Image comparison data:
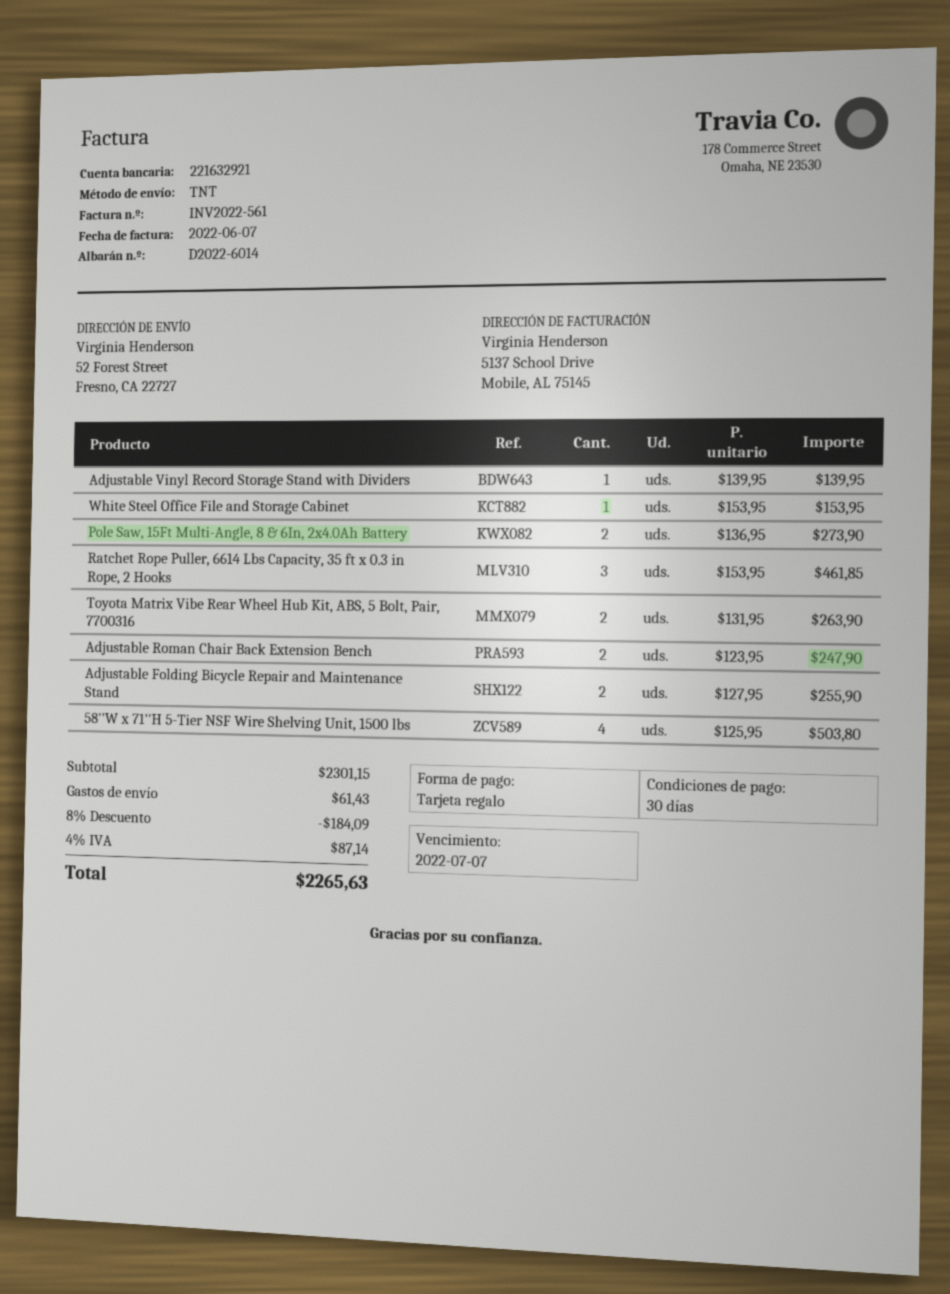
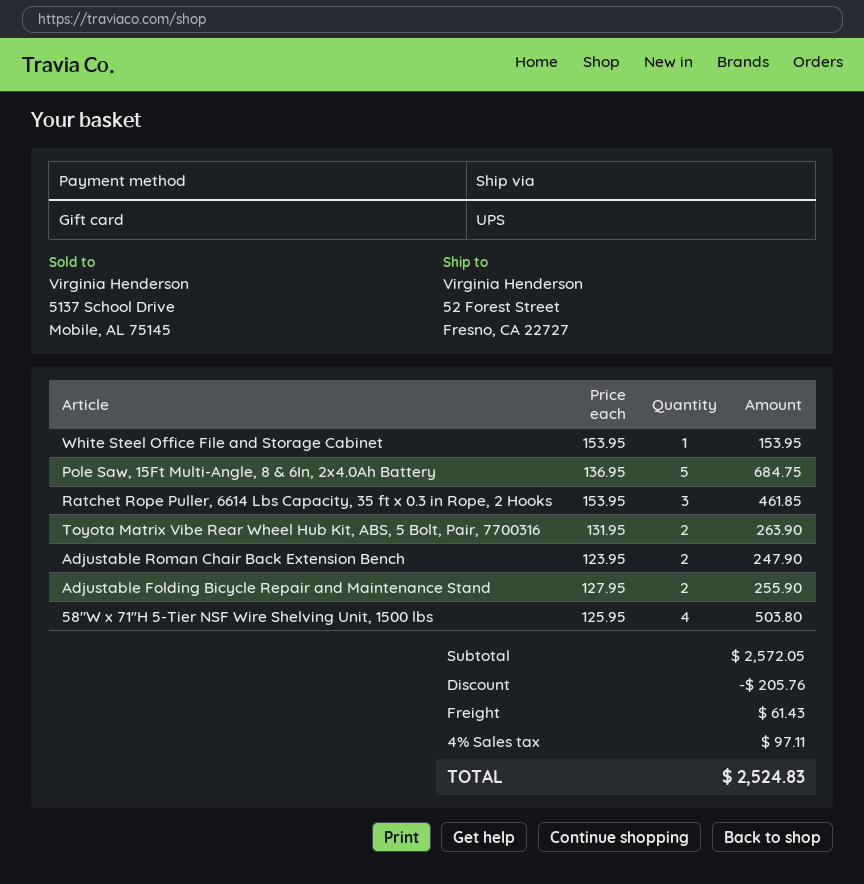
shipping method: TNT -> UPS
Adjustable Vinyl Record Storage Stand with Dividers: 1 x 139.95 = 139.95 -> none
Pole Saw, 15Ft Multi-Angle, 8 & 6In, 2x4.0Ah Battery: 2 x 136.95 = 273.90 -> 5 x 136.95 = 684.75
subtotal: 2301.15 -> 2572.05
discount: 184.09 -> 205.76
tax: 4% = 87.14 -> 4% = 97.11
total: 2265.63 -> 2524.83

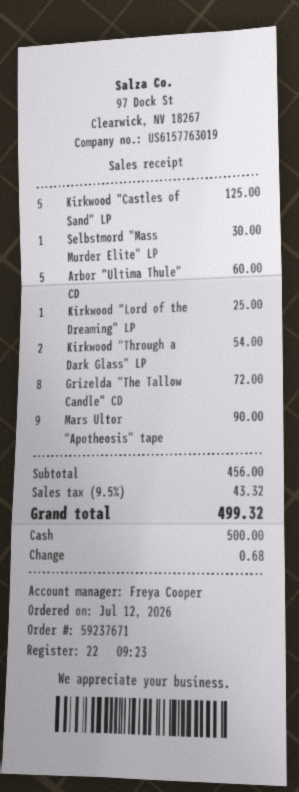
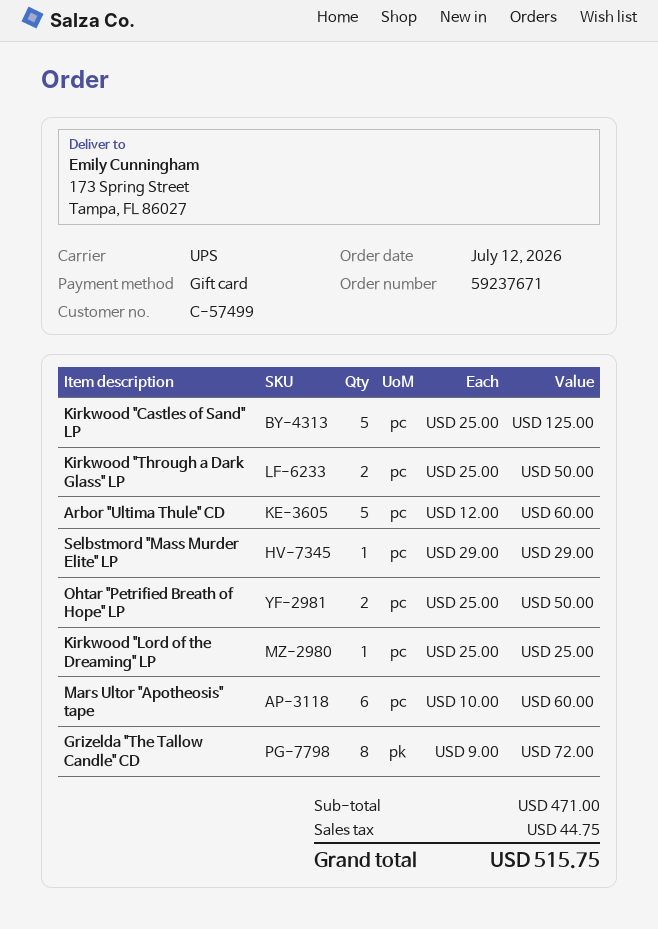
payment method: cash -> gift card
Selbstmord "Mass Murder Elite" LP: 1 for 30.00 -> 1 for 29.00
Kirkwood "Through a Dark Glass" LP: 2 for 54.00 -> 2 for 50.00
Mars Ultor "Apotheosis" tape: 9 for 90.00 -> 6 for 60.00
Ohtar "Petrified Breath of Hope" LP: none -> 2 for 50.00
subtotal: 456.00 -> 471.00
tax: 43.32 -> 44.75
total: 499.32 -> 515.75

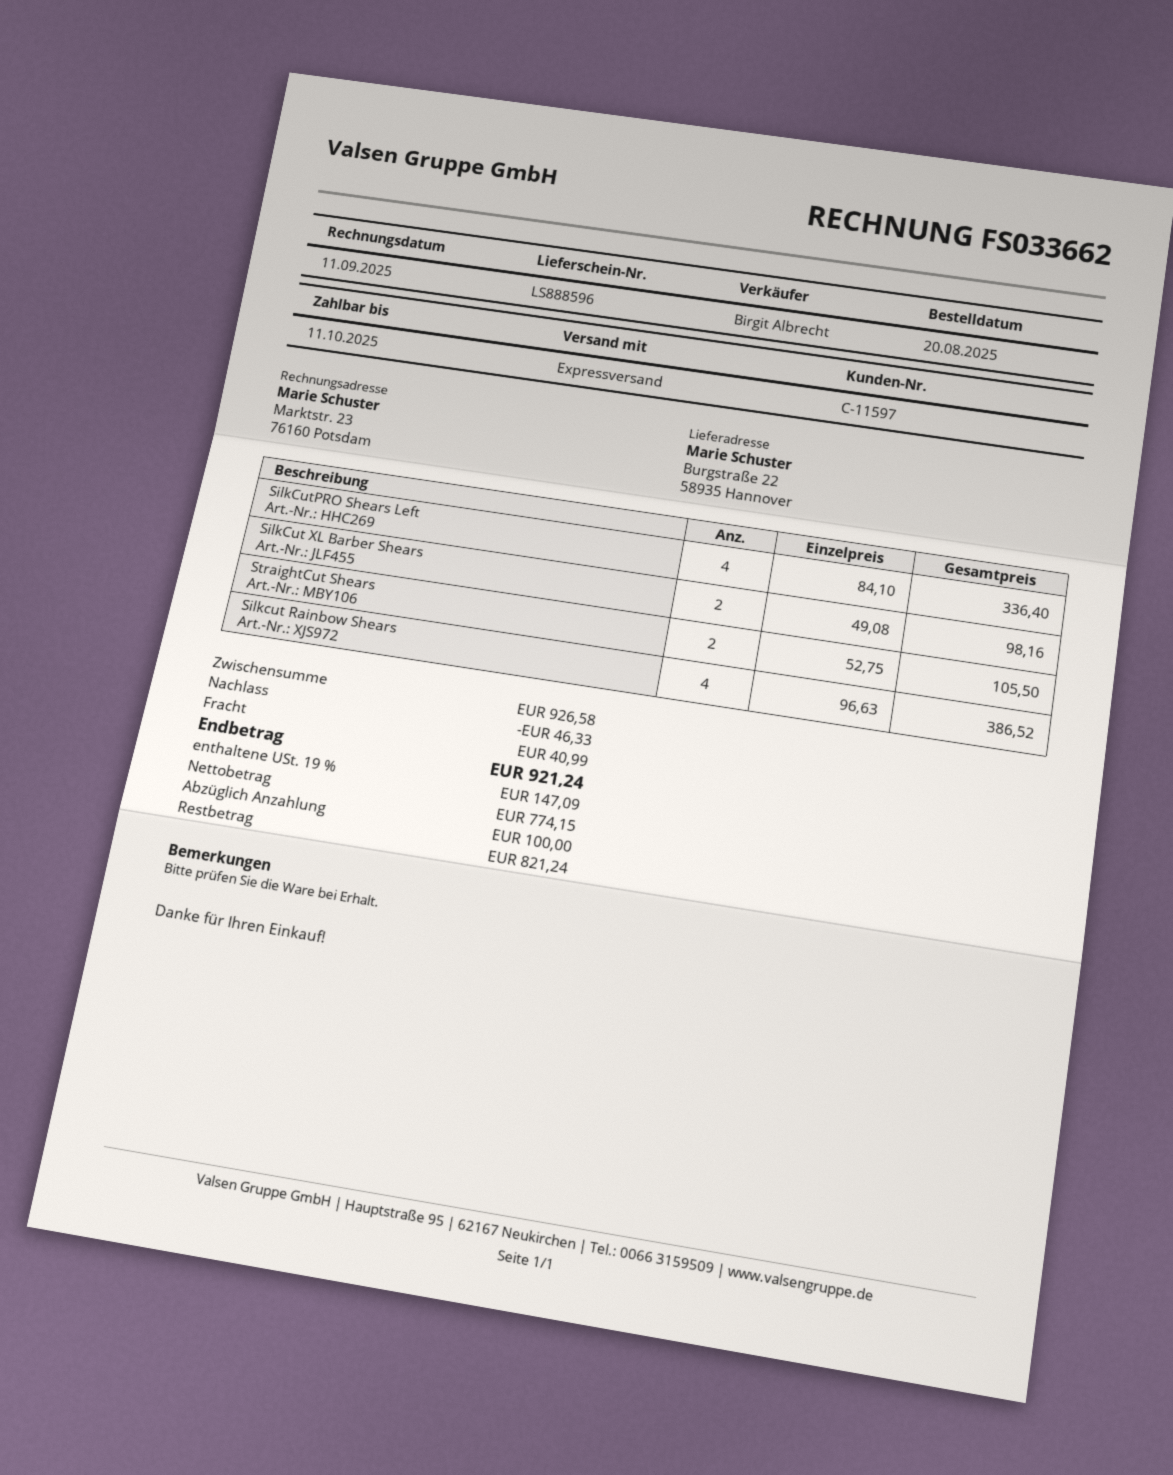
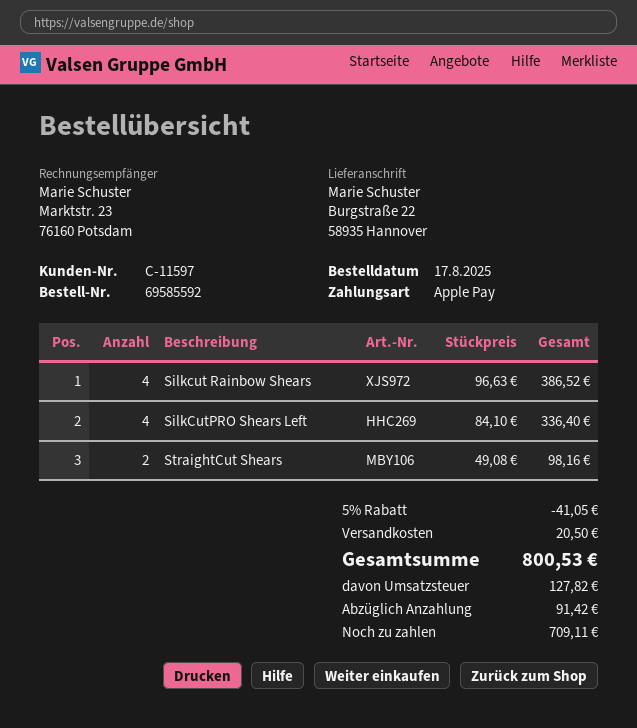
order date: 2025-08-20 -> 2025-08-17
SilkCut XL Barber Shears: 2 x 49.08 = 98.16 -> none
StraightCut Shears: 2 x 52.75 = 105.50 -> 2 x 49.08 = 98.16
discount: 46.33 -> 41.05
shipping: 40.99 -> 20.50
tax: 147.09 -> 127.82
total: 921.24 -> 800.53
deposit: 100.00 -> 91.42
balance: 821.24 -> 709.11

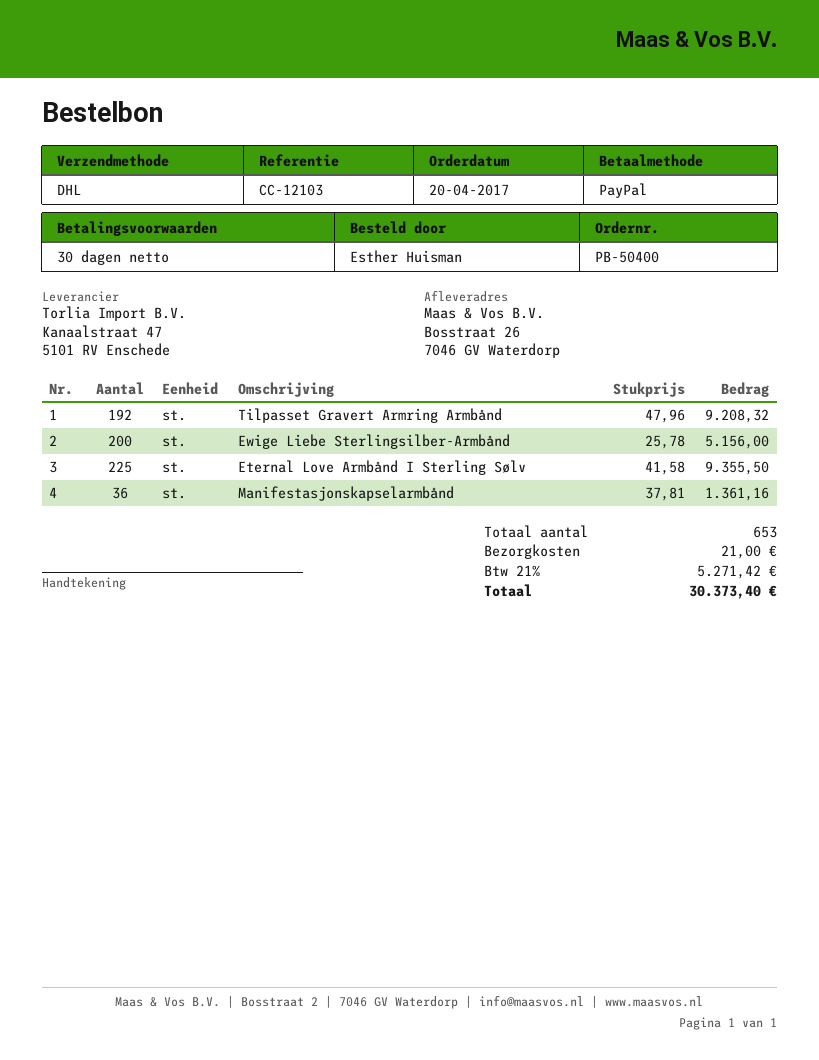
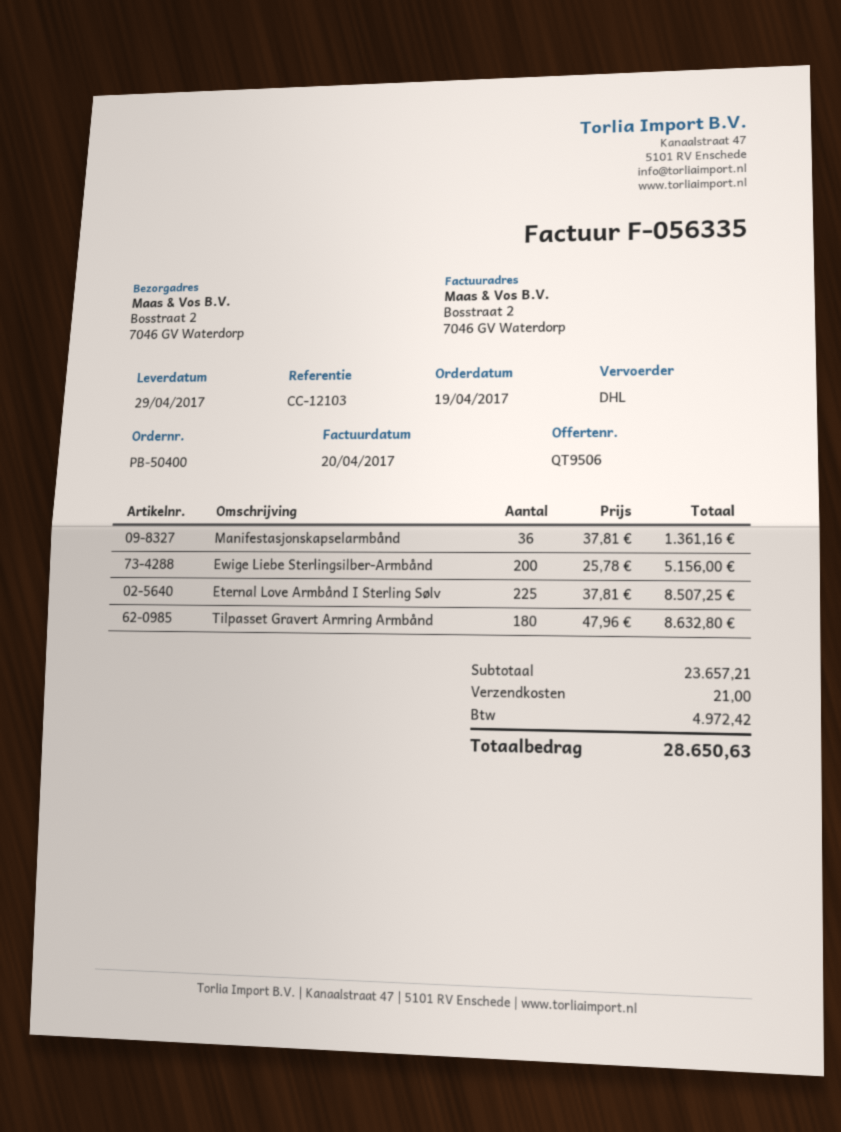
order date: 2017-04-20 -> 2017-04-19
ship to: Bosstraat 26, 7046 GV Waterdorp -> Bosstraat 2, 7046 GV Waterdorp
Tilpasset Gravert Armring Armbånd: 192 x 47.96 = 9208.32 -> 180 x 47.96 = 8632.80
Eternal Love Armbånd I Sterling Sølv: 225 x 41.58 = 9355.50 -> 225 x 37.81 = 8507.25
tax: 5271.42 -> 4972.42
total: 30373.40 -> 28650.63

Task brief
Please reproduce exactly, and nothing more, the lines from the one containing "subtotal: 456.00 -> 471.00" through the last line of the entries, both included; pictures stay out.

Exercise result
subtotal: 456.00 -> 471.00
tax: 43.32 -> 44.75
total: 499.32 -> 515.75

order date: 2025-08-20 -> 2025-08-17
SilkCut XL Barber Shears: 2 x 49.08 = 98.16 -> none
StraightCut Shears: 2 x 52.75 = 105.50 -> 2 x 49.08 = 98.16
discount: 46.33 -> 41.05
shipping: 40.99 -> 20.50
tax: 147.09 -> 127.82
total: 921.24 -> 800.53
deposit: 100.00 -> 91.42
balance: 821.24 -> 709.11

order date: 2017-04-20 -> 2017-04-19
ship to: Bosstraat 26, 7046 GV Waterdorp -> Bosstraat 2, 7046 GV Waterdorp
Tilpasset Gravert Armring Armbånd: 192 x 47.96 = 9208.32 -> 180 x 47.96 = 8632.80
Eternal Love Armbånd I Sterling Sølv: 225 x 41.58 = 9355.50 -> 225 x 37.81 = 8507.25
tax: 5271.42 -> 4972.42
total: 30373.40 -> 28650.63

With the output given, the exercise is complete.